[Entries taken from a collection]
┄┄┄┄┄┄

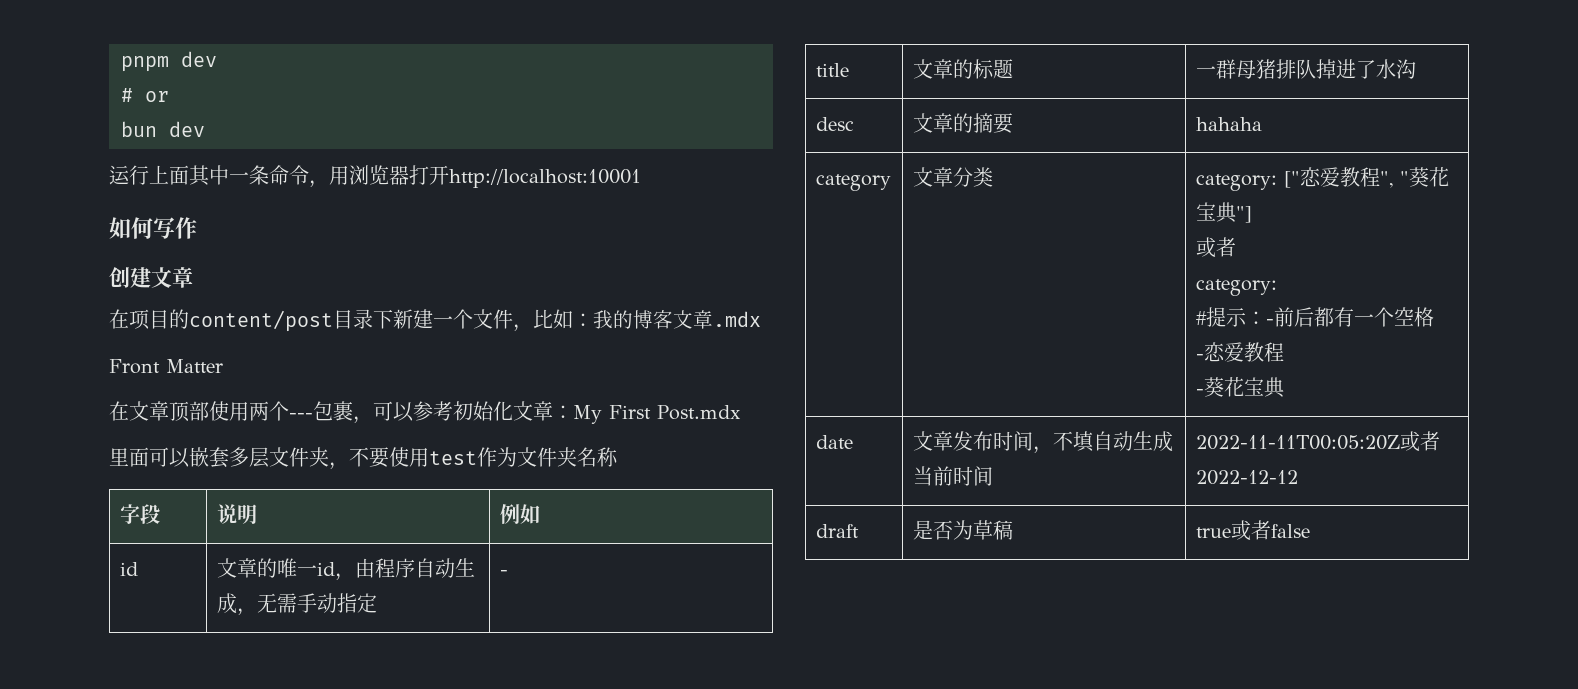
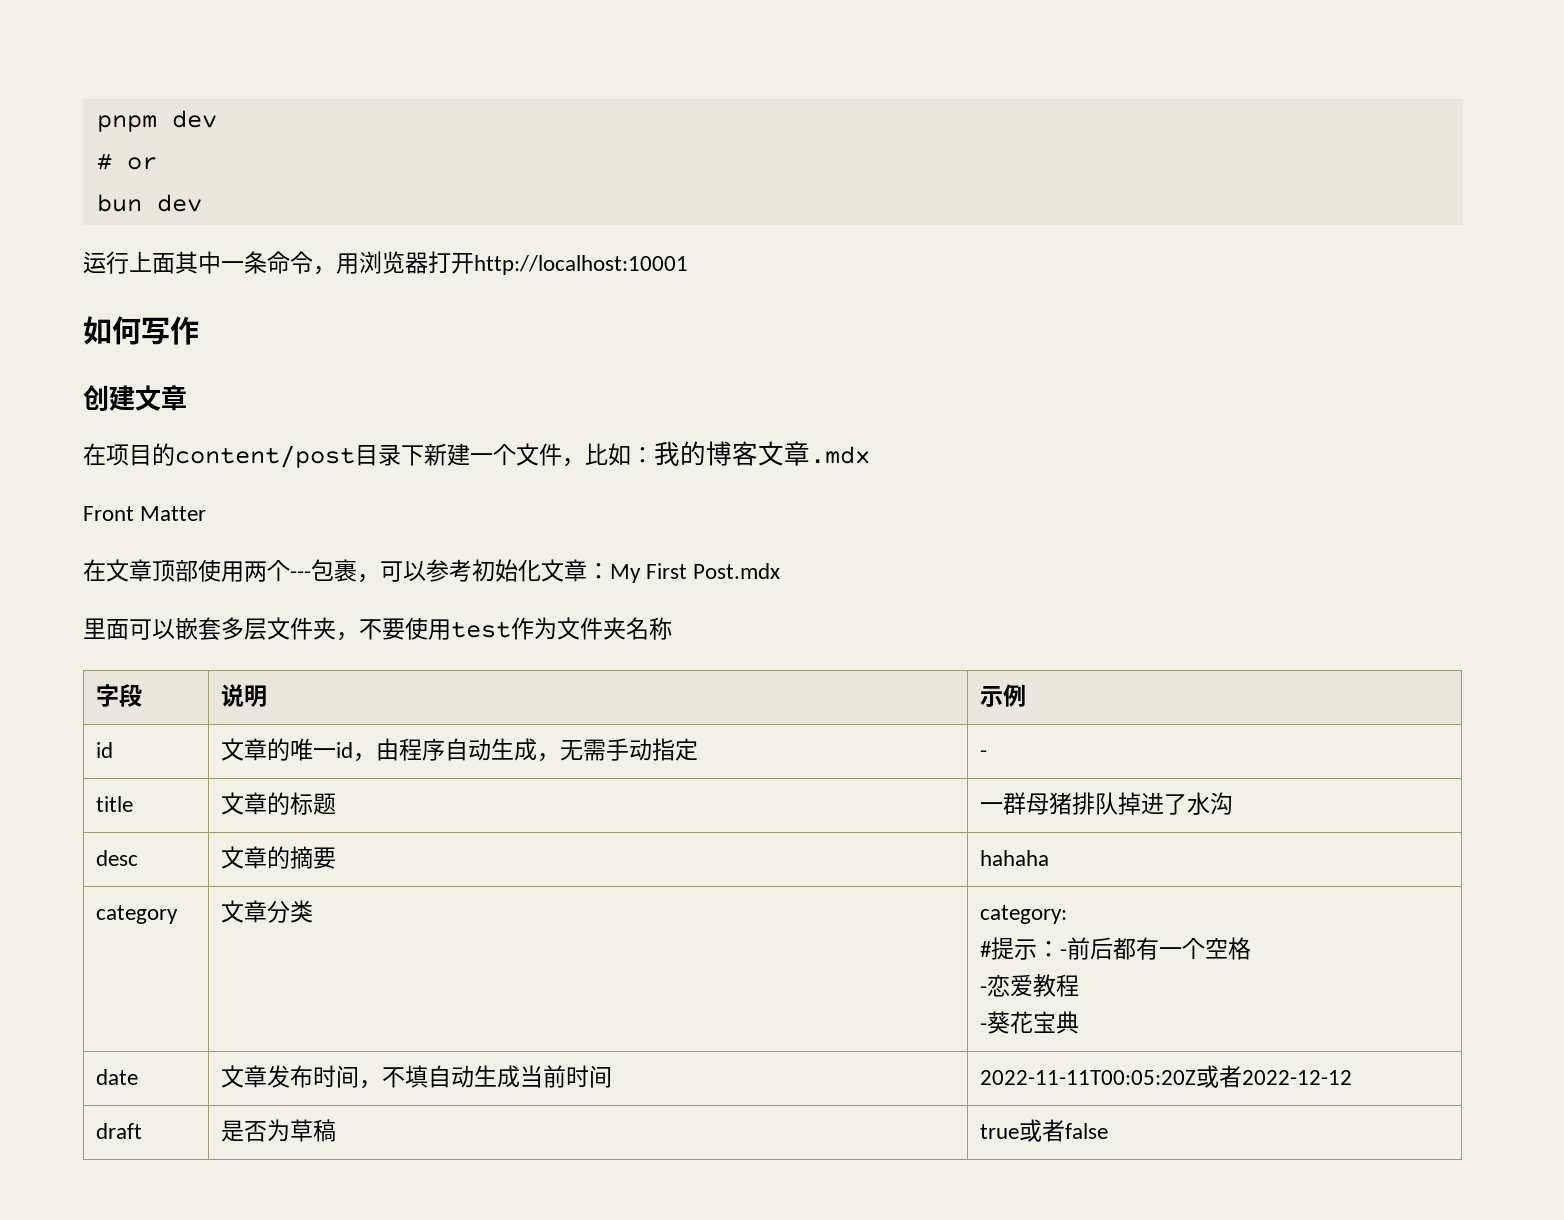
- 字段 | 说明 | 例如
+ 字段 | 说明 | 示例
- category | 文章分类 | category: ["恋爱教程", "葵花宝典"]
- 或者
- category:
+ category | 文章分类 | category:

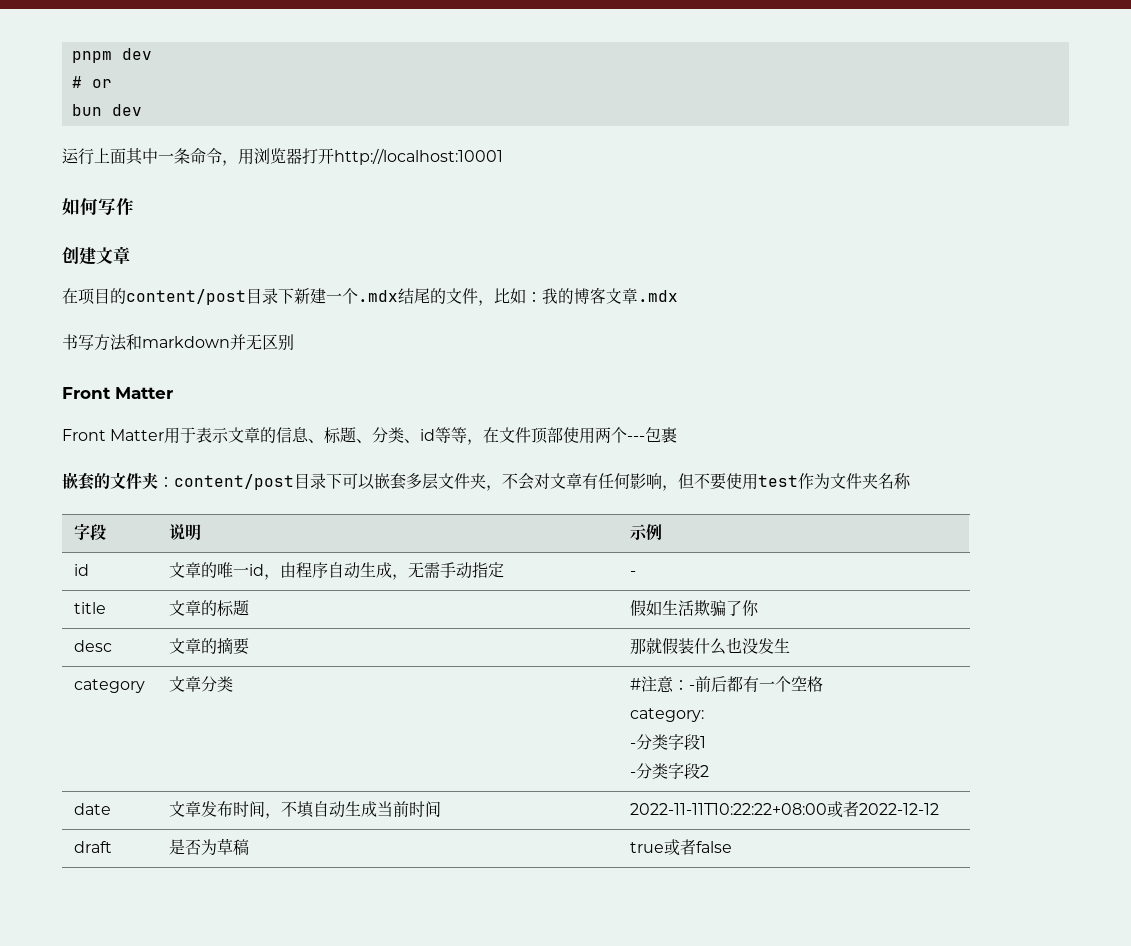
- 在项目的content/post目录下新建一个文件，比如：我的博客文章.mdx
+ 在项目的content/post目录下新建一个.mdx结尾的文件，比如：我的博客文章.mdx
+ 书写方法和markdown并无区别
  Front Matter
- 在文章顶部使用两个---包裹，可以参考初始化文章：My First Post.mdx
- 里面可以嵌套多层文件夹，不要使用test作为文件夹名称
+ Front Matter用于表示文章的信息、标题、分类、id等等，在文件顶部使用两个---包裹
+ 嵌套的文件夹：content/post目录下可以嵌套多层文件夹，不会对文章有任何影响，但不要使用test作为文件夹名称
- title | 文章的标题 | 一群母猪排队掉进了水沟
+ title | 文章的标题 | 假如生活欺骗了你
- desc | 文章的摘要 | hahaha
+ desc | 文章的摘要 | 那就假装什么也没发生
- category | 文章分类 | category:
- #提示：-前后都有一个空格
- -恋爱教程
- -葵花宝典
+ category | 文章分类 | #注意：-前后都有一个空格
+ category:
+ -分类字段1
+ -分类字段2
- date | 文章发布时间，不填自动生成当前时间 | 2022-11-11T00:05:20Z或者2022-12-12
+ date | 文章发布时间，不填自动生成当前时间 | 2022-11-11T10:22:22+08:00或者2022-12-12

┄┄┄┄┄┄

**Work required**
Only the text is to be copied: please reproduce the records exactly and drop the pictures.

**Output for this exercise**
- 字段 | 说明 | 例如
+ 字段 | 说明 | 示例
- category | 文章分类 | category: ["恋爱教程", "葵花宝典"]
- 或者
- category:
+ category | 文章分类 | category:

- 在项目的content/post目录下新建一个文件，比如：我的博客文章.mdx
+ 在项目的content/post目录下新建一个.mdx结尾的文件，比如：我的博客文章.mdx
+ 书写方法和markdown并无区别
  Front Matter
- 在文章顶部使用两个---包裹，可以参考初始化文章：My First Post.mdx
- 里面可以嵌套多层文件夹，不要使用test作为文件夹名称
+ Front Matter用于表示文章的信息、标题、分类、id等等，在文件顶部使用两个---包裹
+ 嵌套的文件夹：content/post目录下可以嵌套多层文件夹，不会对文章有任何影响，但不要使用test作为文件夹名称
- title | 文章的标题 | 一群母猪排队掉进了水沟
+ title | 文章的标题 | 假如生活欺骗了你
- desc | 文章的摘要 | hahaha
+ desc | 文章的摘要 | 那就假装什么也没发生
- category | 文章分类 | category:
- #提示：-前后都有一个空格
- -恋爱教程
- -葵花宝典
+ category | 文章分类 | #注意：-前后都有一个空格
+ category:
+ -分类字段1
+ -分类字段2
- date | 文章发布时间，不填自动生成当前时间 | 2022-11-11T00:05:20Z或者2022-12-12
+ date | 文章发布时间，不填自动生成当前时间 | 2022-11-11T10:22:22+08:00或者2022-12-12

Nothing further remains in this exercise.